Hehe, well, probably not that, but something irrational perhaps. Possibly something that affects those around him more then himself. There is a moment of silence; perhaps he's in thought but without seeing the expression within his eyes I can’t make a full, proper guess of his expression.
The boy turns his head to the side as…
He doesn’t want to talk about it, as it seems, so I bother him about the situation no longer.
“Alright, here’s a different question. What are you doing here?” He begins facing me once again; perhaps he can answer this question, or at least try to answer it.
“I… am… lost?” The boy speaks, but the way he says it is as if he's unsure if that's the right way to put it. I look around the area, as for as long as we’ve been here chatting, no one has seemed to bother to show up.
“Alright, come with me?” I ask as I pull on his arm. In reaction, he grips my arm, pulling in the opposite direction.
“W-wait… a-are you staff?” he utters. Staff? Does he mean the people who work in the asylum? The way he's leaning, though, it seems that he's afraid of the staff. Maybe he’s not lost, but trying to avoid them. I'm still unsure myself.
“Well are you?” he repeats himself.
“No, I'm like you,” I answer.
“Like me? Where will you take me then?”
“ My room.”
“Number? Uh 3-3-5.”
After I tell him that, he grabs onto me even stronger, as if there's some horror twist to the answer I gave him.
“Show me” he utters.
I drag him by the hand as we head back. Not too long on the way back, he requests something of me.
“May I ride your shoulders?” he utters. I look back at him; seeing his size, he'll probably be heavy. But I can probably still do it if I try. But I don’t really feel like it. I continue walking, looking forward.
“Maybe next time. You're kind of big,” I reply.
“oh… well, how about now?” he utters. I'm not sure why he asked again. Nothing has really changed. I turn back to him.
“ no, you're still to bi-” i stop part way, as I notice his size has decreased..
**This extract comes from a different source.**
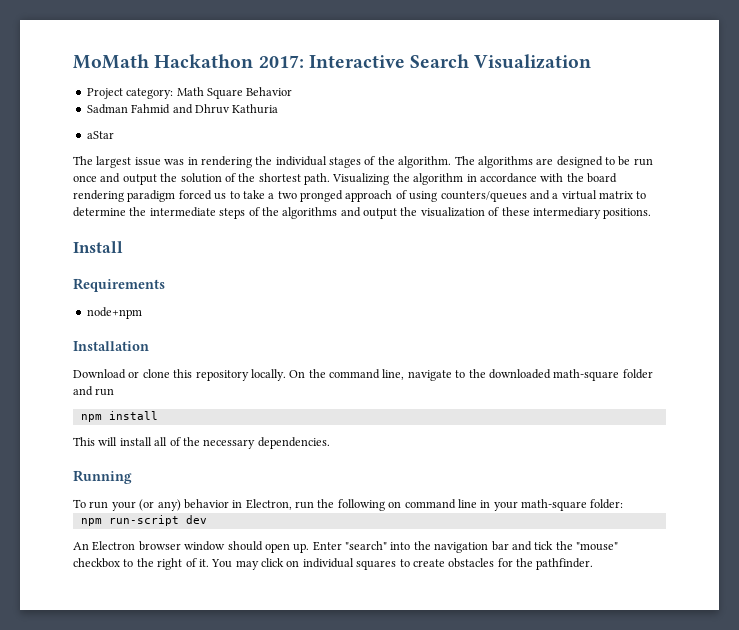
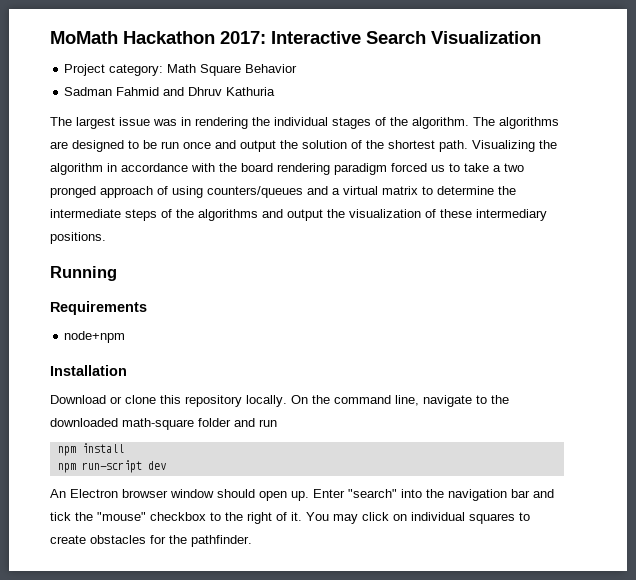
[86,131,114,139] // aStar -> (276, 91) none
[73,241,123,253] Install -> [50,266,117,281] Running
[73,437,330,449] [73,470,132,484] [73,499,624,511] // This will install all of the necessary dependencies. // Running // To run your (or any) behavior in Electron, run the following on command line in your math-square folder: -> (124, 448) none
“What the hell happened to you?”
“You said I was too big, so I became small.”
“I get that, but how?”
He gives no reply. He just raises his hands up to me.
Maybe it's a trick.
I grab onto his body, lifting him up.
I soon discover that not only has his size decreased, but his weight has decreased as well. It was as if he actually became younger. He looks like a 2 year old now.
He stops raising his hands and plants them on my shoulders as I ponder the illusion to this transformation.
I don’t have time to think it over, though, on the account that I'm probably not even supposed to be here, and furthermore, I hope I'm not being watched handling this child.
I know what people will think. They'll probably call me a pedophile. In this world, people have the sense to say “be friendly to others”, while at the same time it's frowned upon to show such friendliness to anyone younger.
The very notion seems stupid to me.
I place the boy on my shoulders; he holds on tight, his legs hugging my neck region while his arms wrap around my forehead. As secure as he was, I didn’t feel the need to hold on to him with my own hands for support.
We start to head back.
In a strange way, it kinda feels like I've adopted a child of my own.